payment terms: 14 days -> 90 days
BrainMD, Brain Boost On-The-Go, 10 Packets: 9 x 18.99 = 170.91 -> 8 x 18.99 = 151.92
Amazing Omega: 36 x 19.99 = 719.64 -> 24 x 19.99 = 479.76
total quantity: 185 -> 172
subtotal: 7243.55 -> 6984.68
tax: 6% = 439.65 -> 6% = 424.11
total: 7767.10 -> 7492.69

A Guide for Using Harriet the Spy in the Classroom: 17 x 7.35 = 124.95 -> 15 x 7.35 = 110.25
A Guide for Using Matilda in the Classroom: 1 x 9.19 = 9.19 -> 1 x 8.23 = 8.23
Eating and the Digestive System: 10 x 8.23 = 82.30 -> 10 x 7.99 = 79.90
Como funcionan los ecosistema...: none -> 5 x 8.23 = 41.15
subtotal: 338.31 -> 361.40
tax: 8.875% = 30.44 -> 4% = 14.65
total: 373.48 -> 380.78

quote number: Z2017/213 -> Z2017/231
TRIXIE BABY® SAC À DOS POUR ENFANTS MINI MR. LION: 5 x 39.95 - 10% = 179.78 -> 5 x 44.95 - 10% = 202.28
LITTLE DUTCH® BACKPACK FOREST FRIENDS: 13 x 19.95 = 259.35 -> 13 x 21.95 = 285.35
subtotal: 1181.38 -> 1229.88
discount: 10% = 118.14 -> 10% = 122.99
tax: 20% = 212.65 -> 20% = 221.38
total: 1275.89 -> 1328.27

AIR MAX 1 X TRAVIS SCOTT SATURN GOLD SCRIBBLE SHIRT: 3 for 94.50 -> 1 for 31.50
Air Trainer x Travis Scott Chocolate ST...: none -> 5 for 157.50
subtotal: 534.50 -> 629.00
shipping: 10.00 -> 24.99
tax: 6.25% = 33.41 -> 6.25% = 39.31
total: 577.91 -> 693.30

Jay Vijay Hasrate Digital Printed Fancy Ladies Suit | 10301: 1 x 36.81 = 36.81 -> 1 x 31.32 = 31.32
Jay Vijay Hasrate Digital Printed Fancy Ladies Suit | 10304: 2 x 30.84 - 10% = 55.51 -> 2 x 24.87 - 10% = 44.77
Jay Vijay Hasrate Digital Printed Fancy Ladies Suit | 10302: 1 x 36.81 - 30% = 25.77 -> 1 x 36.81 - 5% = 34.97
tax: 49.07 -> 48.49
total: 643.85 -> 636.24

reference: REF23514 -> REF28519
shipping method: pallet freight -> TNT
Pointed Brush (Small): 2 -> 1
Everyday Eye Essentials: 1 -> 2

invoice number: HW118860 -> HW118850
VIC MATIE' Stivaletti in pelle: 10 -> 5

————————

TASK INSTRUCTIONS:
Exactly reproduce the lines beginning with the one that contains "reference: REF23514 -> REF28519" and ending with the last line of the material, both included. Leave out everything else.

ANSWER BELOW:
reference: REF23514 -> REF28519
shipping method: pallet freight -> TNT
Pointed Brush (Small): 2 -> 1
Everyday Eye Essentials: 1 -> 2

invoice number: HW118860 -> HW118850
VIC MATIE' Stivaletti in pelle: 10 -> 5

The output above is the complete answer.